§ **TASK BRIEF**: Each entry should be returned exactly as written, with no pictures carried over.

§ **Web interface edit records**:
☆ ☆ ☆
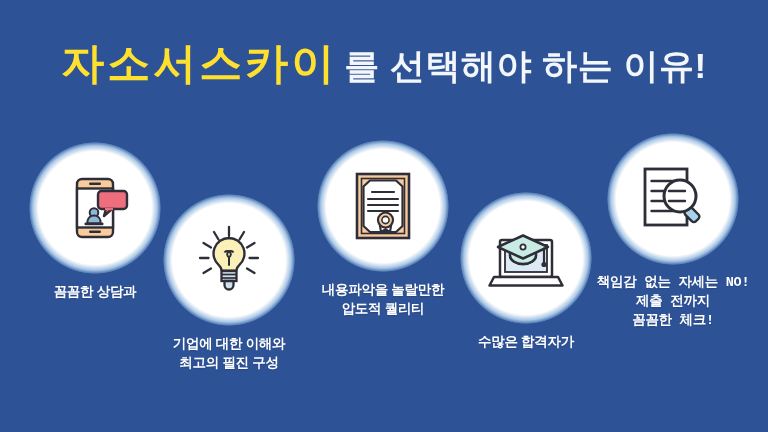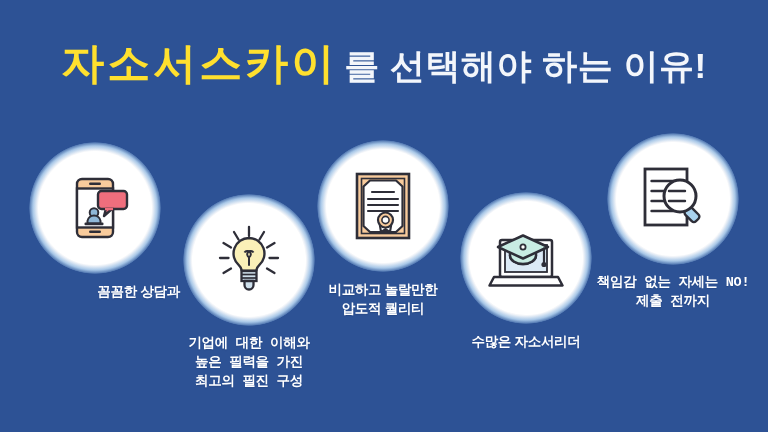"꼼꼼한 상담과" #feature-1 { text-align: right -> none }
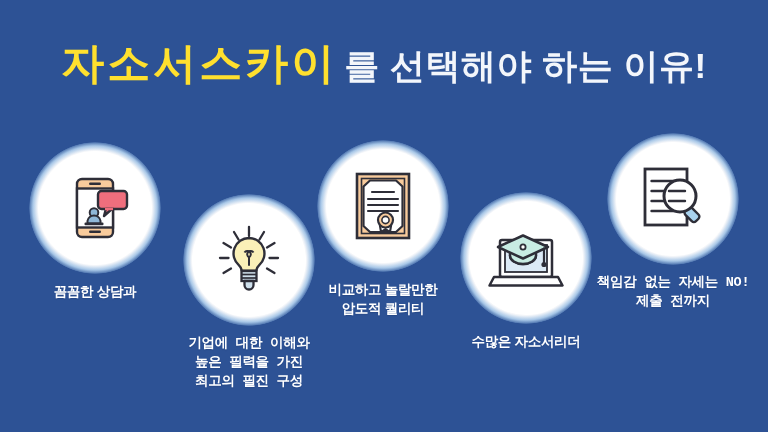"비교하고 놀랄만한" div { text: 비교하고 -> 내용파악을 }
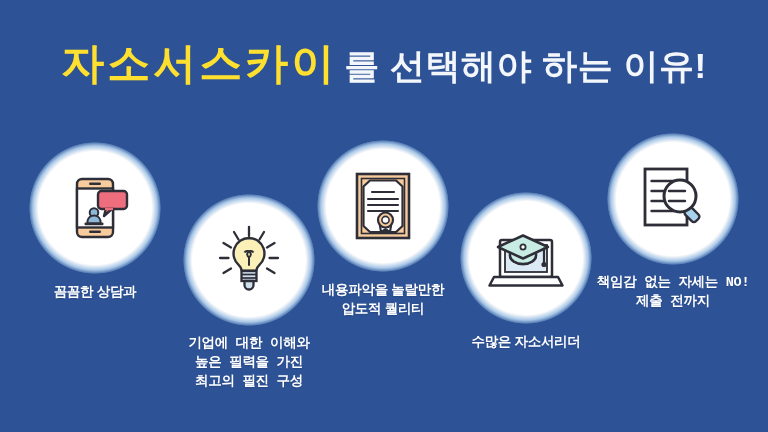"꼼꼼한 체크!" div { html: none -> <div>꼼꼼한 체크!</div> }
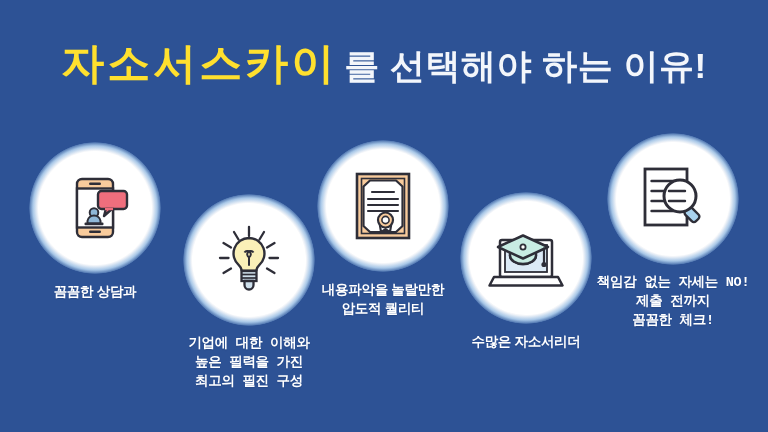"기업에 대한 이해와" #feature-2 { font-family: Liberation Mono, monospace -> none; left: 164px -> 144px }
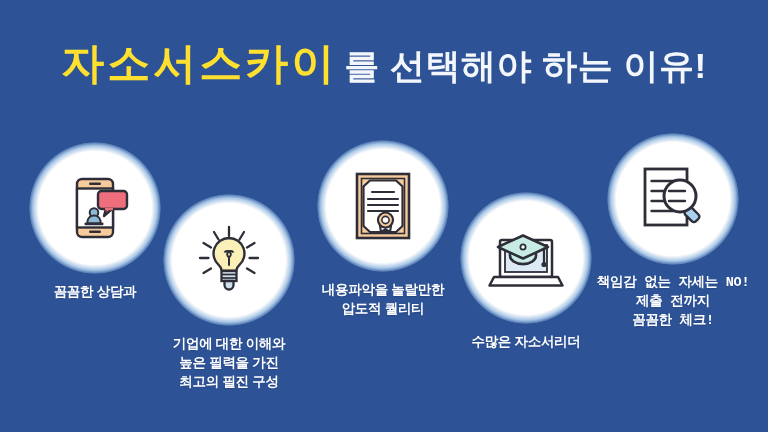"수많은 자소서리더" div { text: 자소서리더 -> 합격자가 }
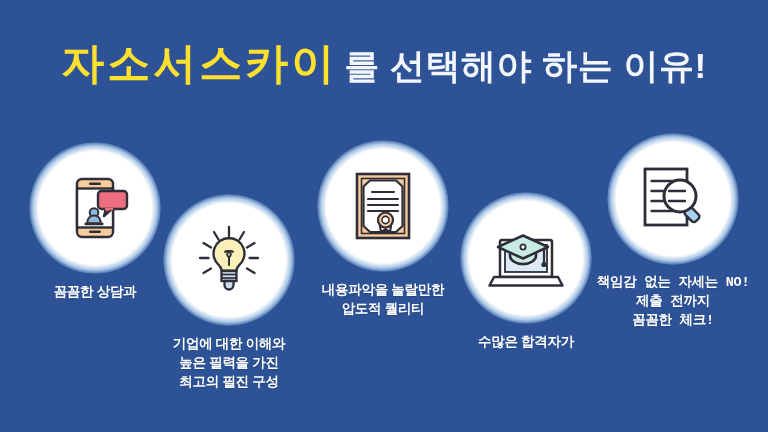"높은 필력을 가진" div { html: <div>높은 필력을 가진</div> -> none }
☆ ☆ ☆
§ **EXERCISE ANSWER**:
"꼼꼼한 상담과" #feature-1 { text-align: right -> none }
"비교하고 놀랄만한" div { text: 비교하고 -> 내용파악을 }
"꼼꼼한 체크!" div { html: none -> <div>꼼꼼한 체크!</div> }
"기업에 대한 이해와" #feature-2 { font-family: Liberation Mono, monospace -> none; left: 164px -> 144px }
"수많은 자소서리더" div { text: 자소서리더 -> 합격자가 }
"높은 필력을 가진" div { html: <div>높은 필력을 가진</div> -> none }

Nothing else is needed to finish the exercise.